--- DATA SHOWN ---

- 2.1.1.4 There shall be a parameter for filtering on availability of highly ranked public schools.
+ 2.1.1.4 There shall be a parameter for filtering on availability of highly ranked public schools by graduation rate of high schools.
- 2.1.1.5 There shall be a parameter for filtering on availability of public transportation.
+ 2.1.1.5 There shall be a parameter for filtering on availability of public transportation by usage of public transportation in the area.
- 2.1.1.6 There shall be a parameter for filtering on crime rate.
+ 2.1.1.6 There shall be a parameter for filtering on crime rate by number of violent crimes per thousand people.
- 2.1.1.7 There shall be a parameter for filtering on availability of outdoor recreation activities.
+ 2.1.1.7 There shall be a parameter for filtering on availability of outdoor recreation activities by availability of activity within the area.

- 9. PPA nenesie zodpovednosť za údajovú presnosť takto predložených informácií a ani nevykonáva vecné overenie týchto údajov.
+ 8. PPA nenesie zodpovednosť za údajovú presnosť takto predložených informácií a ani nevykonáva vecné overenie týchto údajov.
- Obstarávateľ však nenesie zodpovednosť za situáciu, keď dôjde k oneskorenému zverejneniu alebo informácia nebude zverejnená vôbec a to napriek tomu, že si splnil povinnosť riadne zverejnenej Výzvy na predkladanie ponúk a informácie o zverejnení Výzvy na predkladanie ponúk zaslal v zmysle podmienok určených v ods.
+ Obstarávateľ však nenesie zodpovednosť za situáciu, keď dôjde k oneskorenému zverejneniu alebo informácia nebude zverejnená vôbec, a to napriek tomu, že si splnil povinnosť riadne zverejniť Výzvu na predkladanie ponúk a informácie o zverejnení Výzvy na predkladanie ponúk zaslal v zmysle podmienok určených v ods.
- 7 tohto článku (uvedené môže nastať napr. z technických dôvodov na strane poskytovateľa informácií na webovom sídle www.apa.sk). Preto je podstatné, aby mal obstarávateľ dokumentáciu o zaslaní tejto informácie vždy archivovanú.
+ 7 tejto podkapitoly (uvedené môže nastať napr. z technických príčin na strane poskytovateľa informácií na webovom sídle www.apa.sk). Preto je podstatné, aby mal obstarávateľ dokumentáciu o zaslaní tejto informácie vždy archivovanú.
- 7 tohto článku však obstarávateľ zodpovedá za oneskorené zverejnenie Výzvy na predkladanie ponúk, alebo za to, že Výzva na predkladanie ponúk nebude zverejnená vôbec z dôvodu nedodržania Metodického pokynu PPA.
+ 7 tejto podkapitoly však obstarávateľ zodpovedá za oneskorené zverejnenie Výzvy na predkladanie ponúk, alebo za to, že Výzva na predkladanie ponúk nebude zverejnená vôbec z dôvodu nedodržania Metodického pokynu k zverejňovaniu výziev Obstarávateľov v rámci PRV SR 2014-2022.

--- TASK TO COMPLETE ---
Output exactly the lines from the one holding "tejto podkapitoly (uvedené" to the end of the material above, with both ends included.

--- ANSWER BOX ---
+ 7 tejto podkapitoly (uvedené môže nastať napr. z technických príčin na strane poskytovateľa informácií na webovom sídle www.apa.sk). Preto je podstatné, aby mal obstarávateľ dokumentáciu o zaslaní tejto informácie vždy archivovanú.
- 7 tohto článku však obstarávateľ zodpovedá za oneskorené zverejnenie Výzvy na predkladanie ponúk, alebo za to, že Výzva na predkladanie ponúk nebude zverejnená vôbec z dôvodu nedodržania Metodického pokynu PPA.
+ 7 tejto podkapitoly však obstarávateľ zodpovedá za oneskorené zverejnenie Výzvy na predkladanie ponúk, alebo za to, že Výzva na predkladanie ponúk nebude zverejnená vôbec z dôvodu nedodržania Metodického pokynu k zverejňovaniu výziev Obstarávateľov v rámci PRV SR 2014-2022.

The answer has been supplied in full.